» **PROBLEM TO WORK ON**
Please return each entry that follows exactly as written, and keep the pictures out.

*** Opening of EXTRACTED RECORDS ***

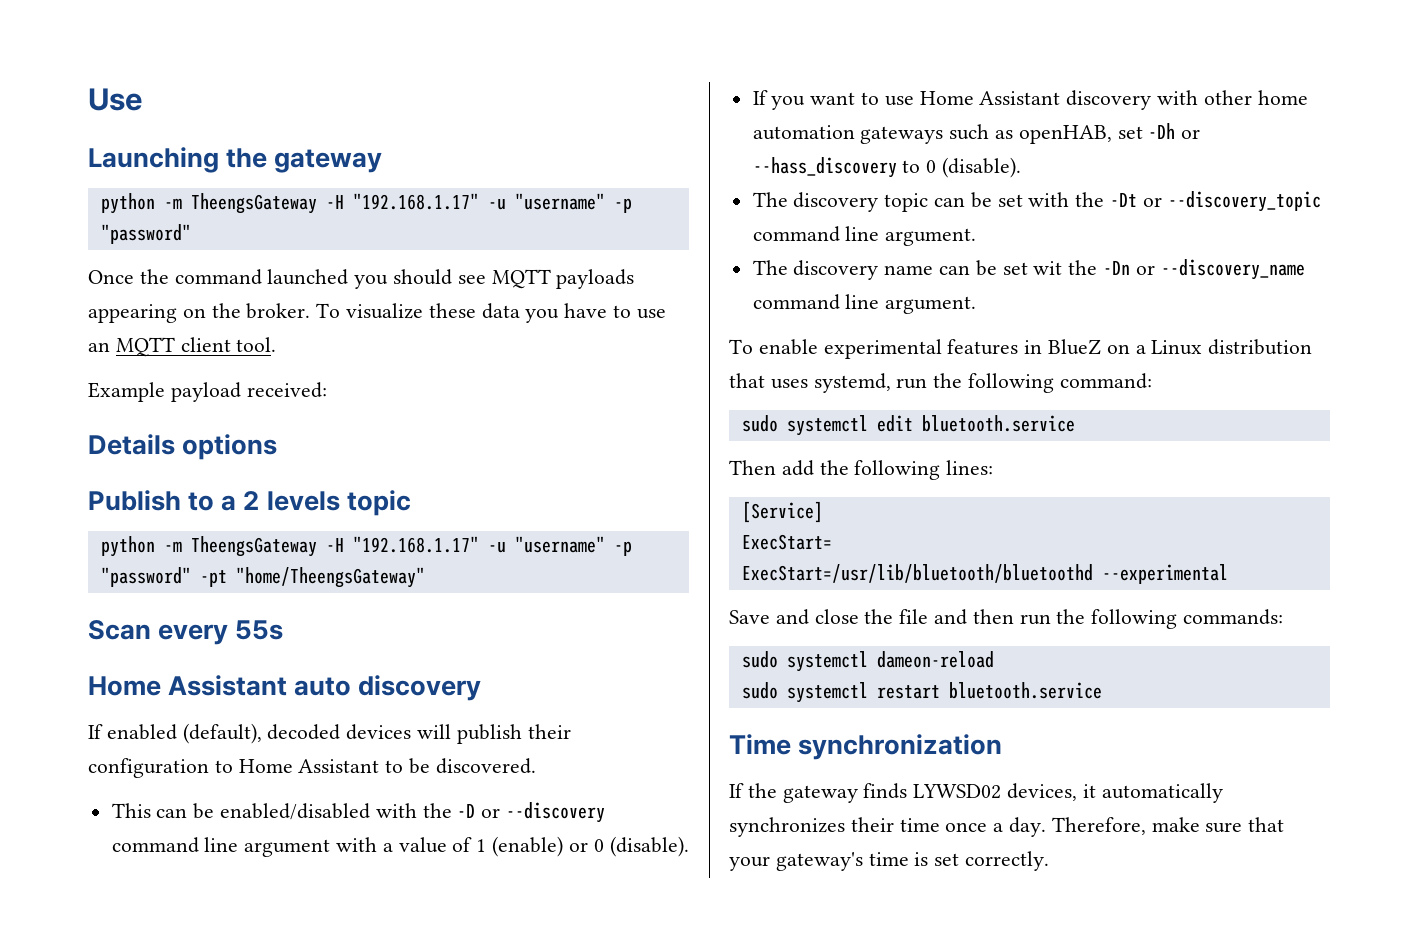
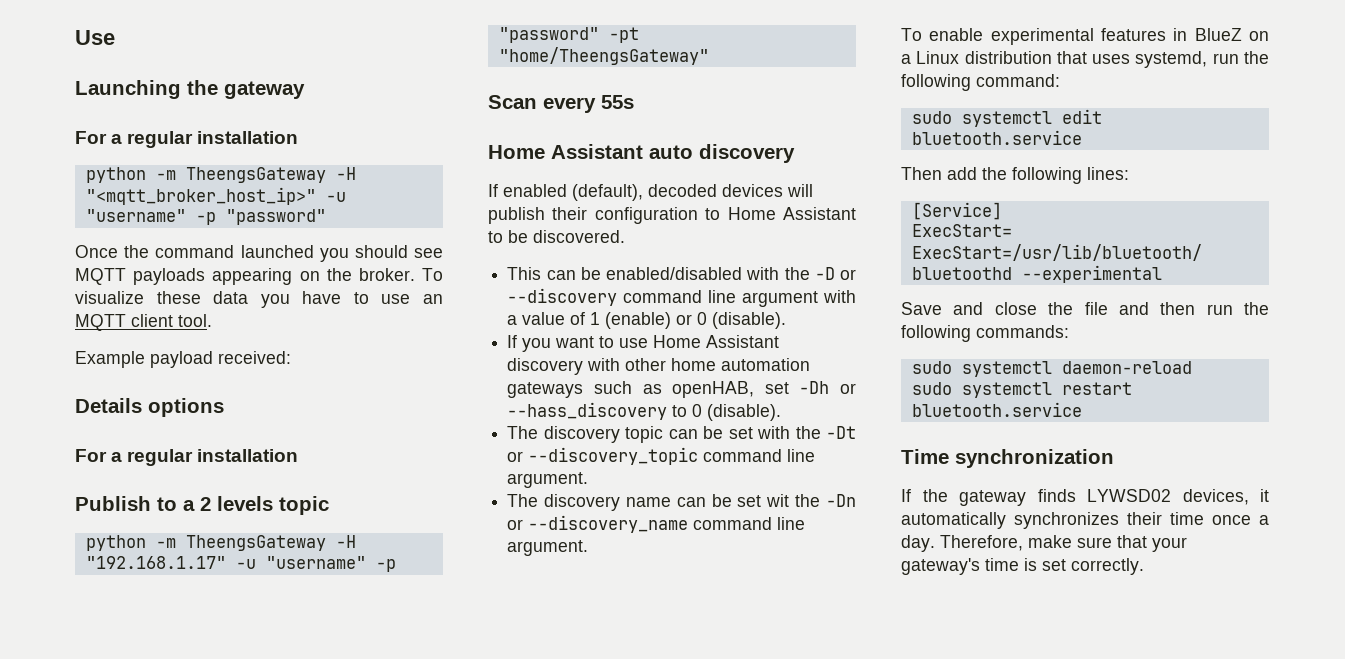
  Launching the gateway
- python -m TheengsGateway -H "192.168.1.17" -u "username" -p "password"
+ For a regular installation
+ python -m TheengsGateway -H "<mqtt_broker_host_ip>" -u "username" -p "password"
  Details options
+ For a regular installation
- sudo systemctl dameon-reload
+ sudo systemctl daemon-reload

*** Close of EXTRACTED RECORDS ***

» **RESULT FOR THIS TASK**
  Launching the gateway
- python -m TheengsGateway -H "192.168.1.17" -u "username" -p "password"
+ For a regular installation
+ python -m TheengsGateway -H "<mqtt_broker_host_ip>" -u "username" -p "password"
  Details options
+ For a regular installation
- sudo systemctl dameon-reload
+ sudo systemctl daemon-reload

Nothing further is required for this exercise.